Publié le par section socialiste de Tarbes

Communique de presse

du groupe Socialiste et Républicain

Région Midi-Pyrénées

 

« Solidaires avec le mouvement actuel des enseignants, des chefs d’établissement et des parents d’élèves qui luttent pour la défense du service public de l’éducation, les conseillers régionaux socialistes ne voteront pas les dotations horaires globales (DHG) présentées dans les conseils d’administration des lycées pour 2011. »explique Nicole Belloubet, Vice-présidente de la Région Midi-Pyrénées en charge de l’Education de l’Enseignement Supérieur et de la Recherche.

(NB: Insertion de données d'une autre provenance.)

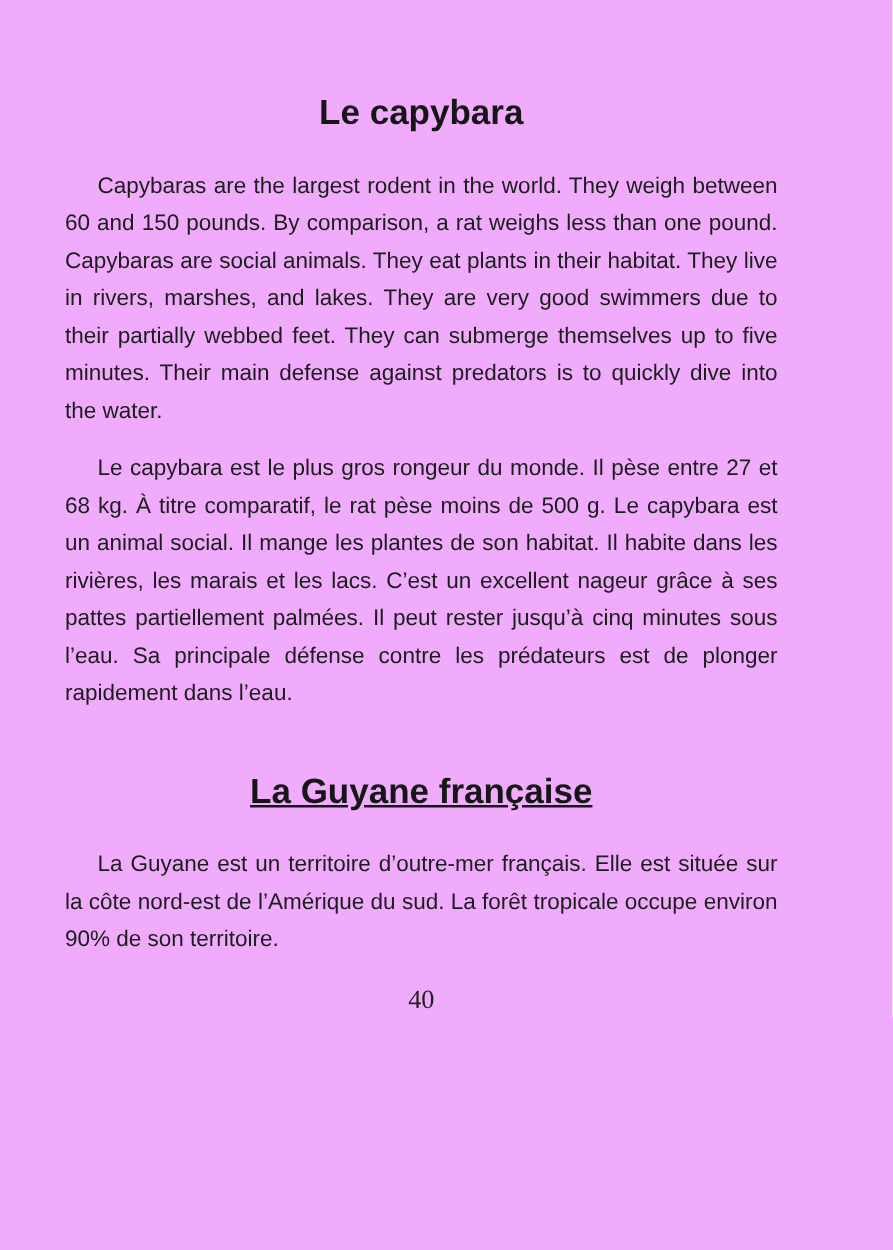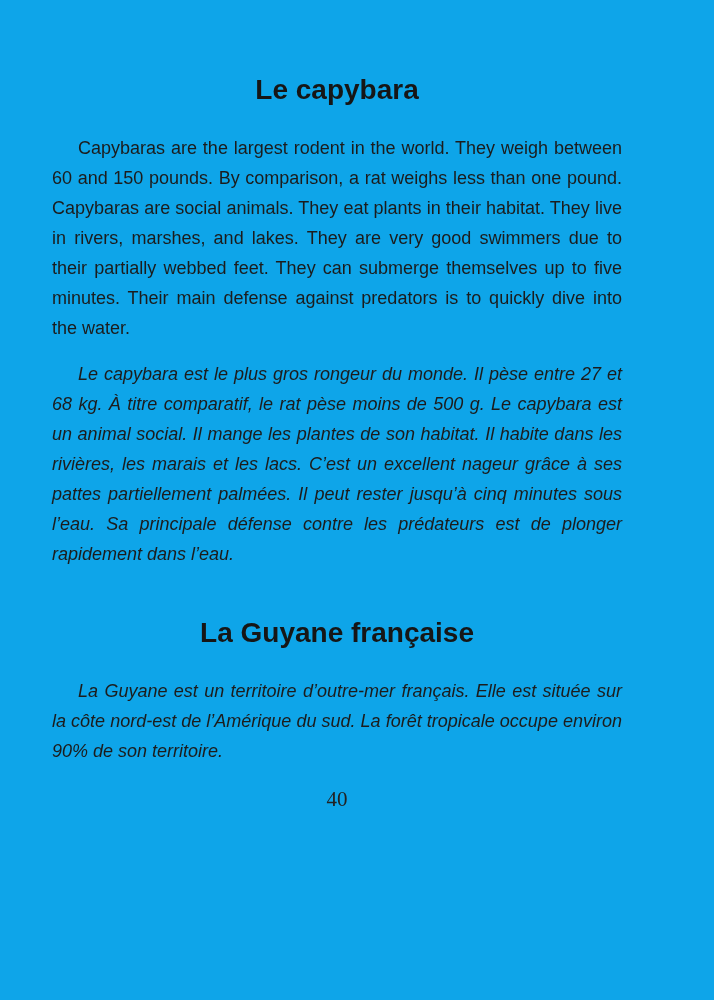--- a/index.html
+++ b/index.html
@@ -5,48 +5,48 @@
   html, body {
     margin: 0;
     padding: 0;
     background: #ffffff;
   }
   .page {
     position: relative;
     width: 714px;
     height: 1000px;
     box-sizing: border-box;
-    background: #0ea5e9;
+    background: #f0abfc;
     color: #1c1c1c;
     padding: 73px 92px 0 52px;
     font-family: "Liberation Sans", sans-serif;
     overflow: hidden;
   }
   .section-title {
     margin: 0 0 26px 0;
     font-size: 28px;
     line-height: 34px;
     font-weight: bold;
     text-align: center;
     letter-spacing: 0;
     color: #161616;
   }
   .section-title.second {
     margin-top: 47px;
+    text-decoration: underline;
   }
   .para {
     margin: 0 0 16px 0;
     font-size: 18px;
     line-height: 30px;
     text-align: justify;
     text-indent: 26px;
     color: #1c1c1c;
   }
   .para.french {
-    font-style: italic;
   }
   .folio {
     display: block;
     margin-top: 21px;
     text-align: center;
     font-family: "Liberation Serif", serif;
     font-size: 21px;
     color: #222222;
   }
 </style>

Ces dotations horaires globales sont attribuées aux différents établissements par le Ministre de l’Education Nationale puis votées en Conseil d’administration. Ces dotations annuelles déterminent le nombre d’heures d’enseignement par discipline. Cette année, les DHG 2011 confirment la baisse du nombre d’heures d’enseignement, la réduction de postes pour atteindre l’objectif de la suppression d’un fonctionnaire sur deux.

 

« Alors que toutes les études convergent pour montrer que les inégalités scolaires se sont aggravées, le gouvernement persiste dans sa politique de réduction drastique de postes au sein de l’Education Nationale. A l’heure où le Ministre prône la réhabilitation du calcul mental, l’équation est simple :  en 2011, 33 postes seront supprimés dans le second degrés alors que nous aurons 2768 élèves de plus à accueillir. Plus d’élèves moins d’enseignants pour un bilan que l’on connaît : renforcement des inégalités et accroissement de l’échec scolaire » : remarque Thierry Suaud, Président du groupe Socialiste et Républicain.

 

« Il ne faut pas se tromper ce gouvernement de droite fait un choix idéologique de briser le service public de l’éducation.» Thierry Suaud précise : « Alors que la Région a engagé un plan pour équiper l’ensemble des lycées de laboratoires pour l’apprentissage des langues étrangères, 50 postes d’intervenants extérieurs en langues vivantes disparaissent ! Le gouvernement sape ainsi nos efforts visant l’amélioration du niveau linguistique des jeunes, au moment où le Ministre clame vouloir renforcer les compétences des élèves dans ce domaine. »  

 

« La réduction du nombre d’enseignants conduit à élaborer un système éducatif désastreux. Le gouvernement fait le choix, en pleine crise économique et sociale, de considérer le service public d’éducation comme une variable d’ajustement budgétaire, il oublie surtout que c’est de l’avenir de milliers de jeunes dont il est question» : conclut Nicole Belloubet.